Give A&E times the finger
LIKE most people, I agreed with Boris Johnson when he said NHS waits are “unacceptable” and I am delighted he has pledged more investment.
But I’m also pleased to hear that a key A&E target could be ditched.
The PM told the Commons he was determined to improve services after official data showed that in November only 81.4 per cent of emergency patients were seen within four hours.
It is the worst performance ever against the target that 95 per cent of A&E patients should be seen and treated, discharged or admitted to hospital within that time.
But then Health Secretary Matt Hancock suggested the measure will be scrapped, as it does not reflect the true performance of the NHS.
Good: they SHOULD be scrapped as waiting time doesn’t take into account if you go to A&E with a heart attack or a broken nail.
If you go in for a heart attack you will be seen before four hours. If you go in for a broken finger nail you shouldn’t be seen at all, let alone within four hours . . .
Kids are teachers, not babysitters
GOSH, parents at Holy Trinity C of E Primary, in Gravesend, Kent, really have some nerve.
Apparently, they are fuming after the school announced it will fine them £1 for every five minutes they are late picking up their kids – and ring social services if they don’t collect them by 4pm.
This rule was brought in to target those picking up their kids ten minutes late – any time after 3.40pm.
The policy has been branded a “disgrace” by parents. And the headteacher has been slammed for punishing less well-off families.
But I couldn’t agree more with the fine: if school finishes at 3.30pm . . . be there at 3.30pm.
The people who educate your kids are teachers, not babysitters.
Ward off dads with matron
ANYONE else hear a collective screech of panic from expectant mothers up and down the land at the prospect of new fathers being banned from maternity wards?
Midwives at the Edinburgh Royal Infirmary have accused expectant fathers of treating maternity wards “like a hotel” by sharing beds with their partners and ordering takeaways.
Apparently, new mothers there are too embarrassed to breastfeed or get changed as there are so many men staying at the postnatal unit.

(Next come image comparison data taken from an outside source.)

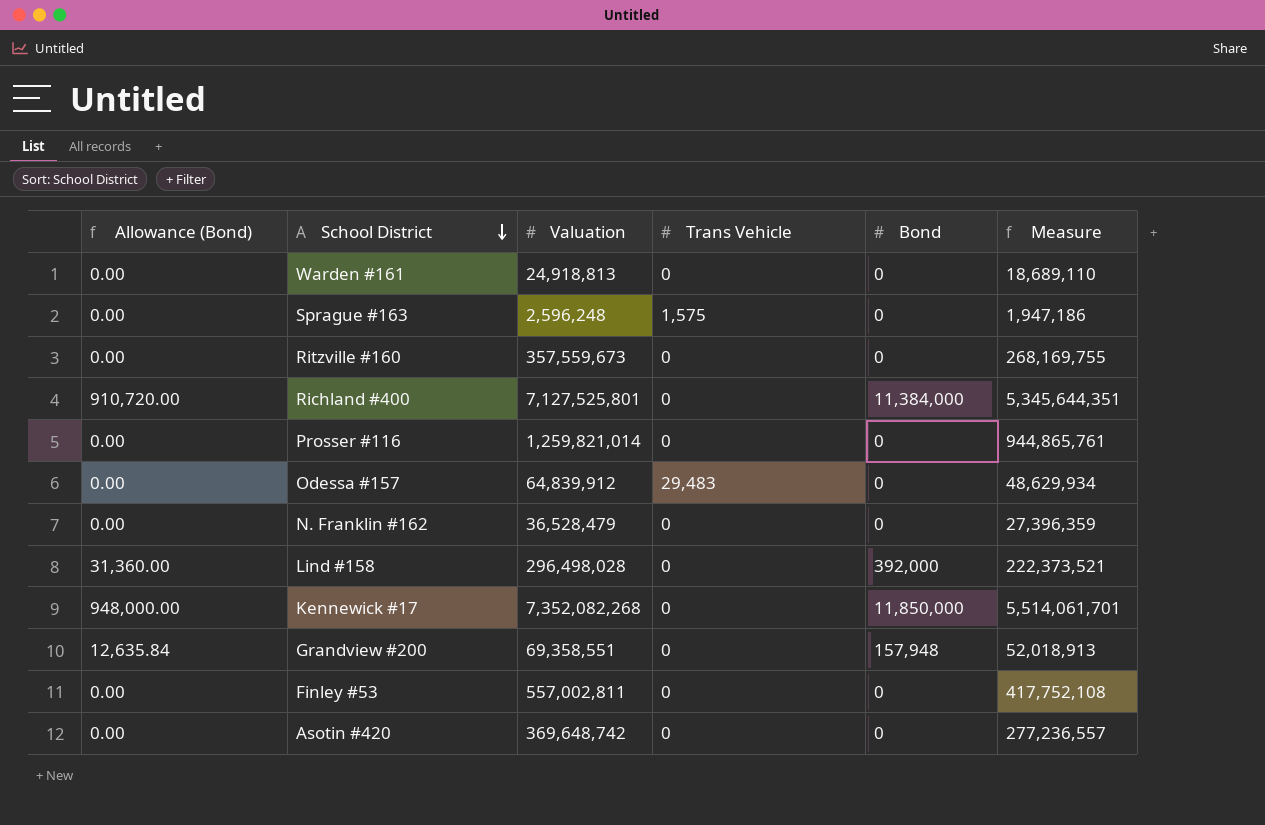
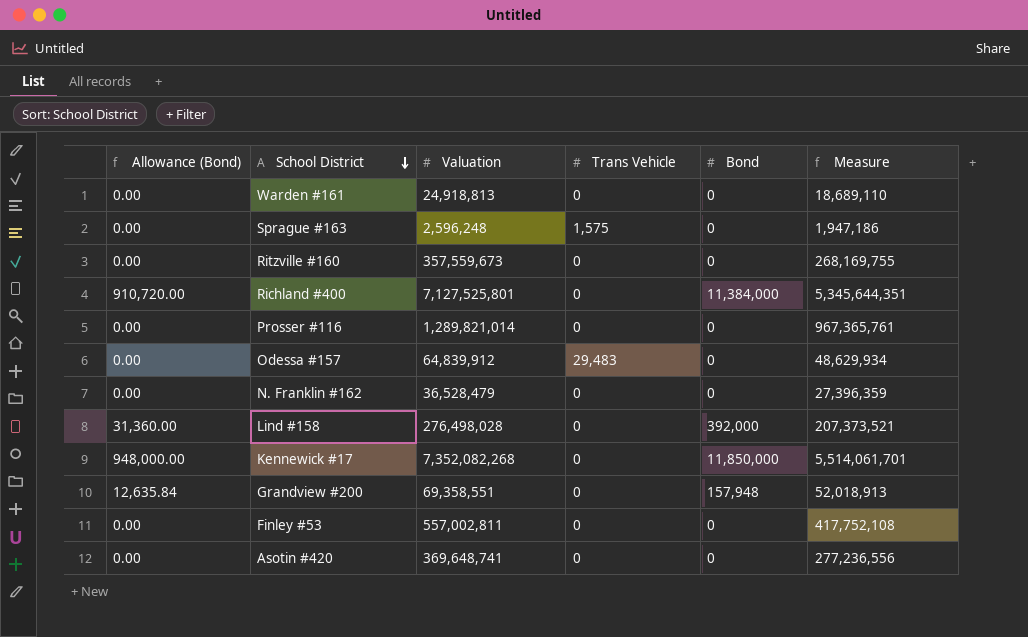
Prosser #116 | Valuation: 1,259,821,014 -> 1,289,821,014
Prosser #116 | Measure: 944,865,761 -> 967,365,761
Lind #158 | Valuation: 296,498,028 -> 276,498,028
Lind #158 | Measure: 222,373,521 -> 207,373,521
Asotin #420 | Valuation: 369,648,742 -> 369,648,741
Asotin #420 | Measure: 277,236,557 -> 277,236,556

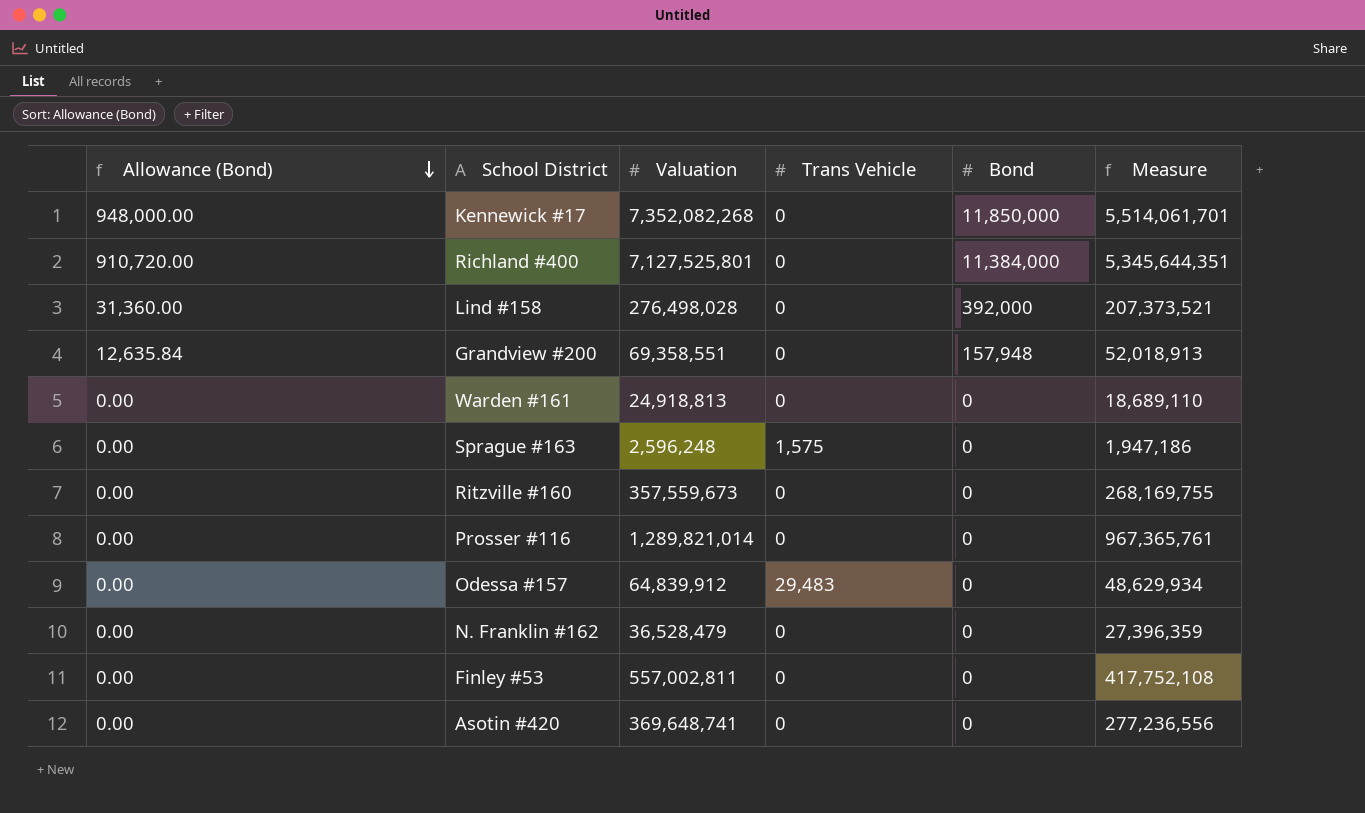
row order: School District descending -> Allowance (Bond) descending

Staff say too many visitors put a strain on their ability to deliver care, but that’s all wrong.
Fathers of newborn babies should act as another pair of hands, taking the strain OFF midwives, rather than adding to it.
Surely any man whose partner has just given birth has the potential to be a support and an asset to the bewildered new mother in recovery?
It’s only the idiot dads that need to be banned.
Granted, those ordering takeaways (ahem, my husband Paul ordered a pizza when I was in labour!), sleeping in the same bed as their wife and generally being a pain in the a*** should be banned.
But those men who support their partners, change nappies, respect others on the ward and nip to the canteen for refreshments should surely be welcome.
What we really need back, with her no-nonsense approach, strict adherence to visiting times and rules like no sitting on beds, is Matron!
THE proud beams on the faces of parents Bruce Springsteen and his wife, Patti Scialfa, as they watched their son, Sam, being sworn in as a firefighter with the Jersey City Fire Department last Tuesday said it all.
Springsteen is probably one of the most famous singers in the world – and likely one of the richest. He could not have looked happier as he sat in the front row as Sam, 26, was sworn in.
“We’re very proud,” Bruce told reporters at the ceremony. “We’re just excited for him today.”
I love this story. It shows that you can be the child of a celebrity or a wealthy person and still have your own passions and career – and do something with your life rather than expect the bank of mum and dad to foot all your bills.